Opinión

El Tribunal Calificador de Elecciones en la propuesta constitucional

Una de las principales fortalezas del sistema político chileno y que permitió consolidar nuestra democracia es la existencia de un Sistema Electoral transparente y eficiente y de un sistema jurisdiccional electoral a manos del Tribunal Calificador de Elecciones

El Tribunal Calificador de Elecciones debe ser un órgano técnico, profesional y totalmente sustraído de la política contingente. AGENCIA UNO/ARCHIVO
El Tribunal Calificador de Elecciones debe ser un órgano técnico, profesional y totalmente sustraído de la política contingente. AGENCIA UNO/ARCHIVO
Por:  Jorge Astudillo Muñoz

Ningún sistema democrático puede mantenerse sin una instancia que garantice la transparencia de los procesos electorales.
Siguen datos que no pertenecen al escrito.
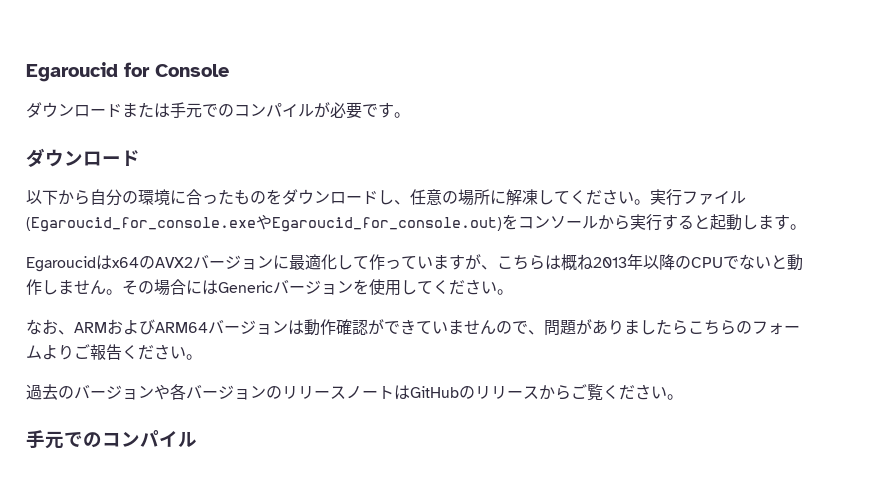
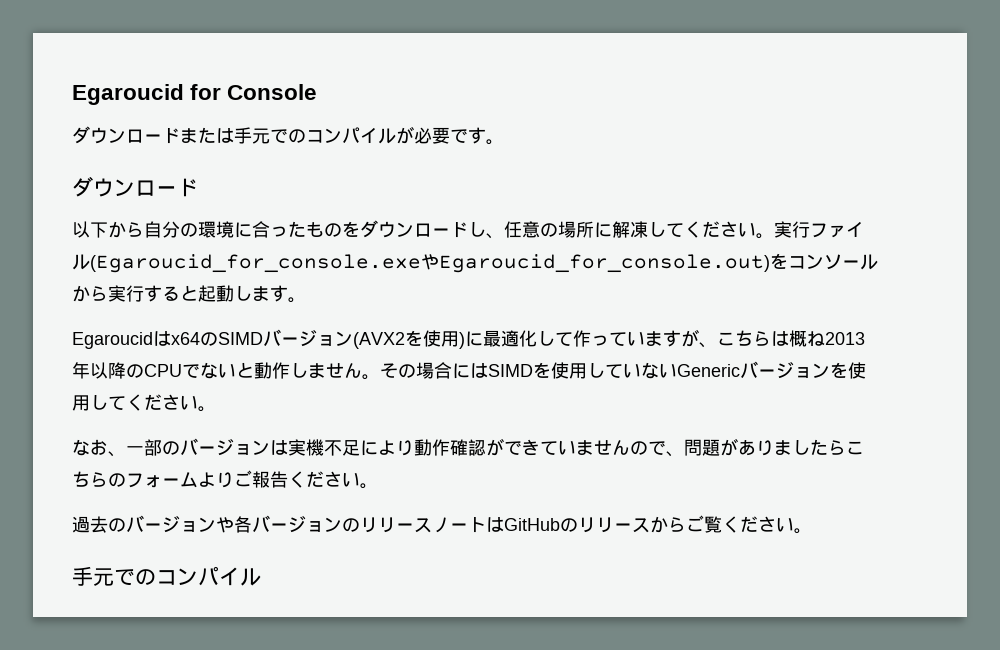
[155,255,273,270] AVX2バージョン -> [218,329,465,349] SIMDバージョン(AVX2を使用)
(218, 287) none -> [488,362,677,379] SIMDを使用していない
[74,319,304,335] ARMおよびARM64バージョンは -> [126,438,414,456] 一部のバージョンは実機不足により

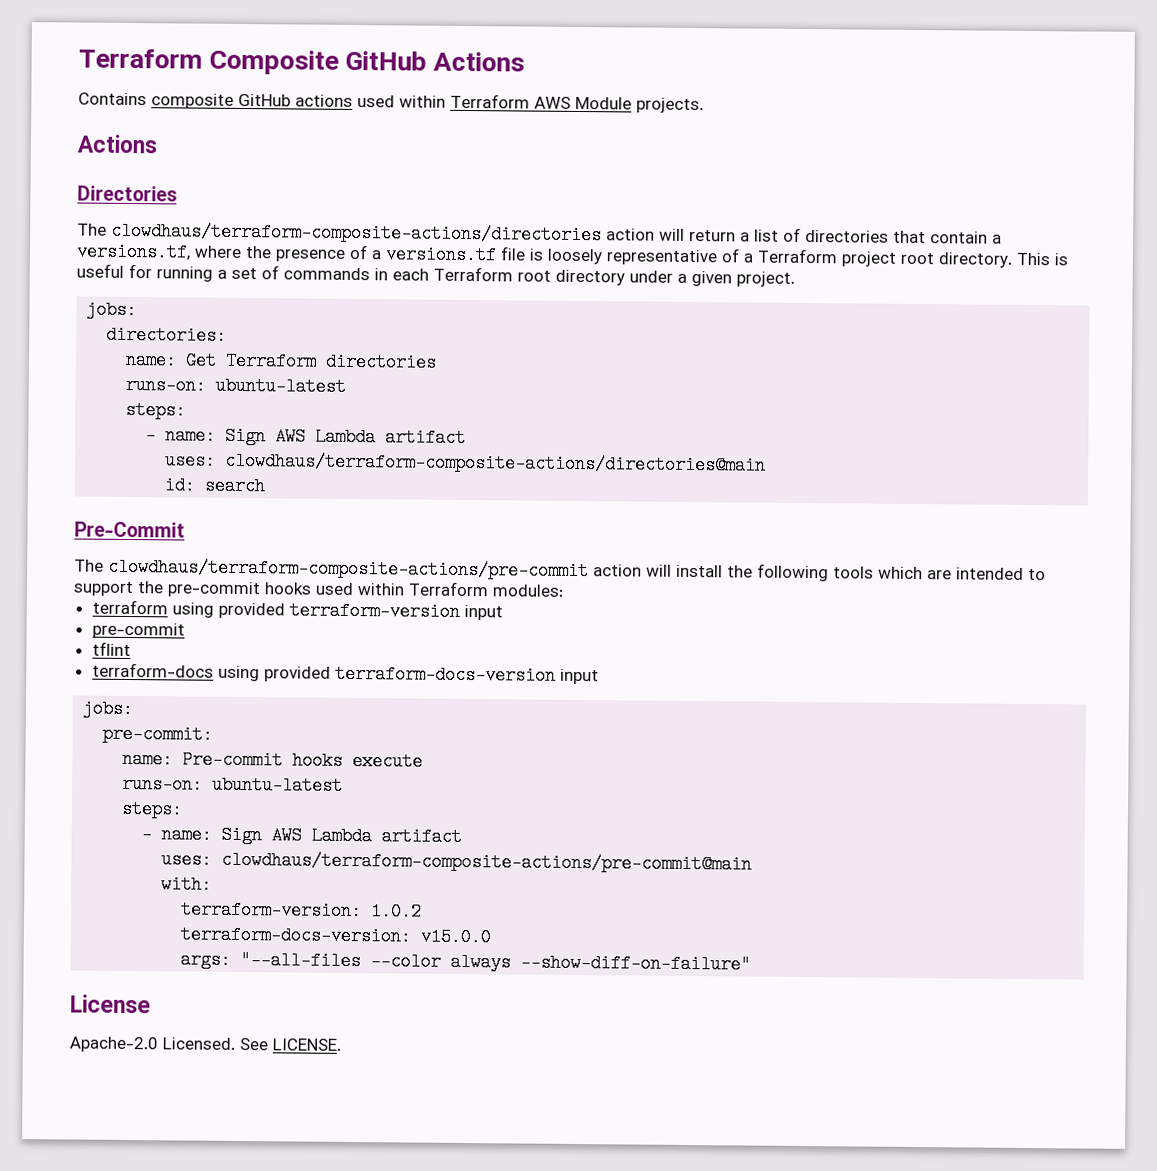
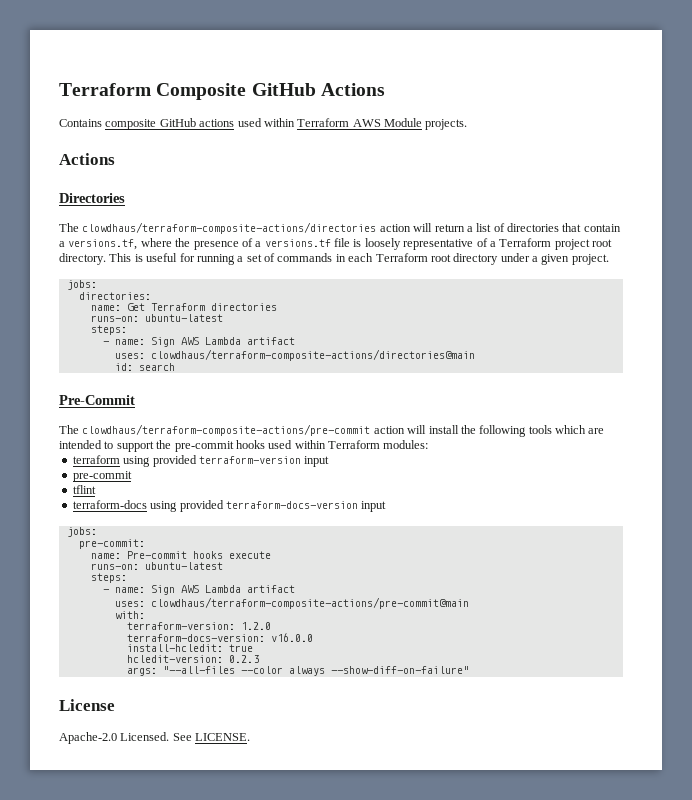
[371,902,423,921] 1.0.2 -> [240,622,271,630] 1.2.0
[420,927,492,947] v15.0.0 -> [270,633,313,642] [126,644,253,652] [126,655,259,663] v16.0.0 // install-hcledit: true // hcledit-version: 0.2.3

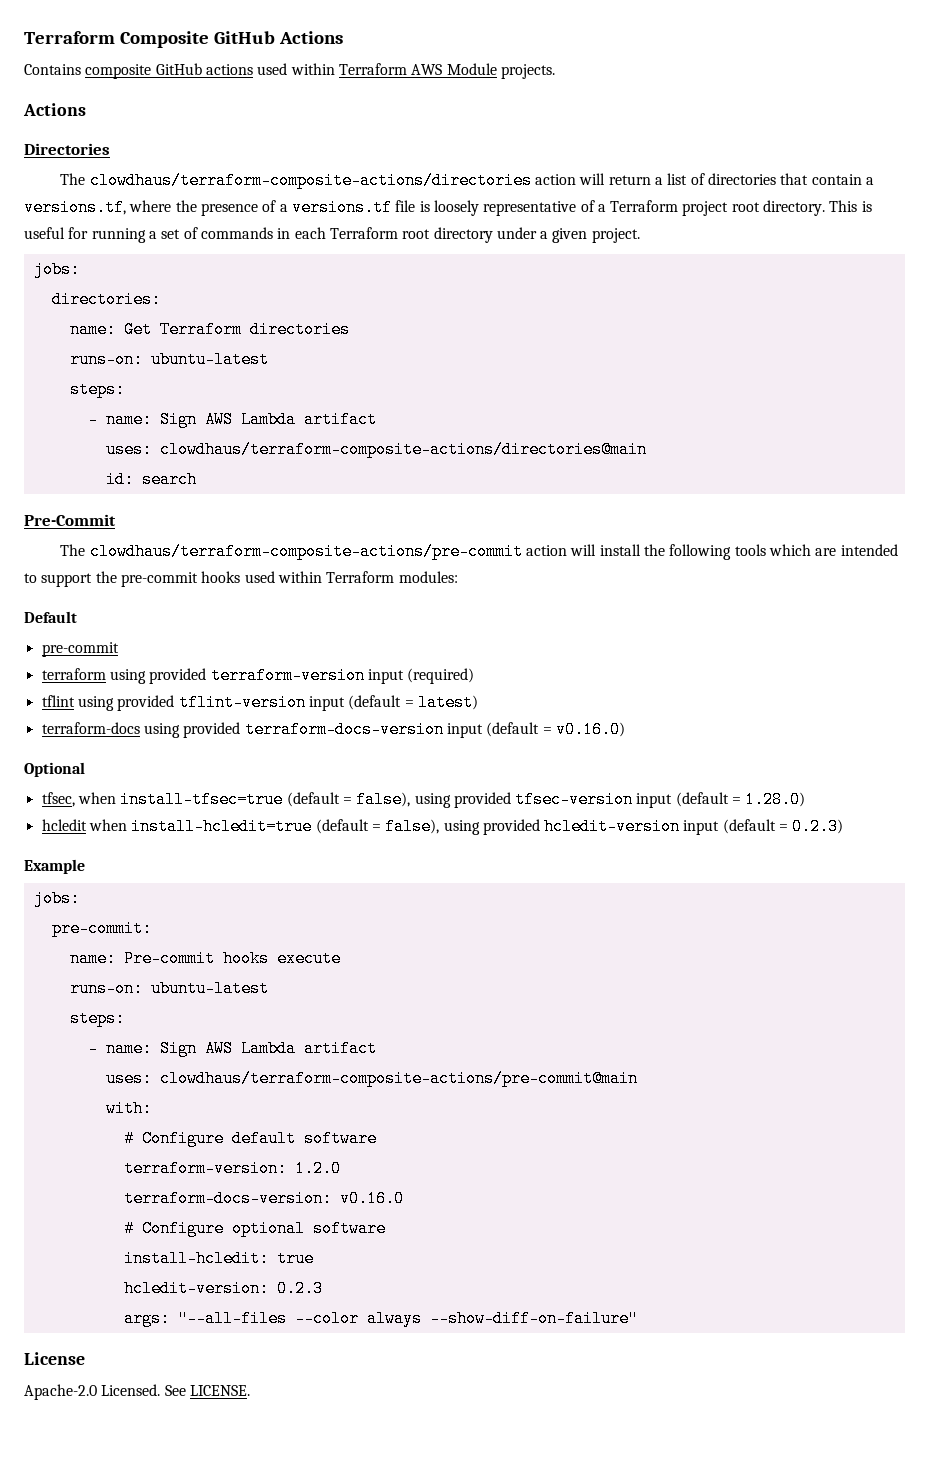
(429, 444) none -> [24,611,77,623] [41,642,119,657] // Default // pre-commit
[72,471,132,482] // pre-commit -> [407,668,475,684] (required)
(96, 489) none -> [77,694,478,711] using provided tflint-version input (default = latest)
(387, 506) none -> [486,721,625,738] [24,762,85,777] [41,791,806,808] [41,818,844,835] [24,859,85,874] (default = v0.16.0) // Optional // tfsec, when install-tfsec=true (default = false), using provided tfsec-version input (default = 1.28.0) // hcledit when install-hcledit=true (default = false), using provided hcledit-version input (default = 0.2.3) // Example
(145, 615) none -> [123,1130,377,1147] // # Configure default software
[270,633,313,642] v16.0.0 -> [339,1190,404,1207] [123,1220,386,1237] v0.16.0 // # Configure optional software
Una de las principales fortalezas del sistema político chileno y que permitió consolidar nuestra democracia es la existencia de un Sistema Electoral transparente y eficiente y de un sistema jurisdiccional electoral a manos del Tribunal Calificador de Elecciones (Tricel) encargado de "conocer del escrutinio general y de la calificación de las elecciones de Presidente de la República, de diputados y senadores; resolver las reclamaciones a que dieren lugar y proclamar a los que resulten electos”. Este Tricel "conocerá, asimismo, de los plebiscitos, y tendrá las demás atribuciones que determine la ley".

A diferencia de lo que sucede en la Constitución vigente, la propuesta de la Convención Constitucional inserta al Tricel dentro del Capítulo correspondiente a los "Sistemas de Justicia". Así, el art. 339 consagra expresamente este órgano electoral de naturaleza jurisdiccional. La misma norma se encarga de señalar sus competencias. En el numeral 6 de este art. 339 se establece que el Tricel "estará constituido por cinco juezas y jueces, designados por el Consejo de la Justicia". Por su parte el art. 341 establece que "la gestión administrativa y la superintendencia directiva y correccional del Tricel y de los tribunales electorales regionales corresponderá al Consejo de la Justicia". La superintendencia directiva apunta a la dirección de los propósitos y actuaciones de los tribunales por parte del órgano que la ejerce. La superintendencia correccional es la potestad de imponer sanciones y medidas disciplinarias a los jueces.

Por su parte, el art. 342 crea el Consejo de la Justicia y le encarga "los nombramientos, gobierno, gestión, formación y disciplina en el Sistema Nacional de Justicia". En consecuencia, el Tricel está sometido a este Consejo de la Justicia.

El Consejo de la Justicia está conformado por 17 miembros que se designan de la siguiente manera: ocho jueces elegidos por sus pares, dos funcionarios del Sistema Nacional de Justicia elegidos por sus pares, dos integrantes de los pueblos originarios y cinco personas elegidas por el legislativo. Es decir, este Consejo de la Justicia tiene un alto componente político, y ello, siempre traerá aparejado el riesgo que sus decisiones respondan a criterios político-partidistas más que técnicos. De llegar a producirse una concentración política en el seno de este Consejo de la Justicia existe un claro riesgo que se afecte la independencia del Tribunal Calificador de Elecciones y ello es incompatible con un Estado que pretende llamarse "democrático".

El Tribunal Calificador de Elecciones debe ser un órgano técnico, profesional y totalmente sustraído de la política contingente, ya que estas características garantizan la independencia e imparcialidad sin las cuales su existencia no se justifica.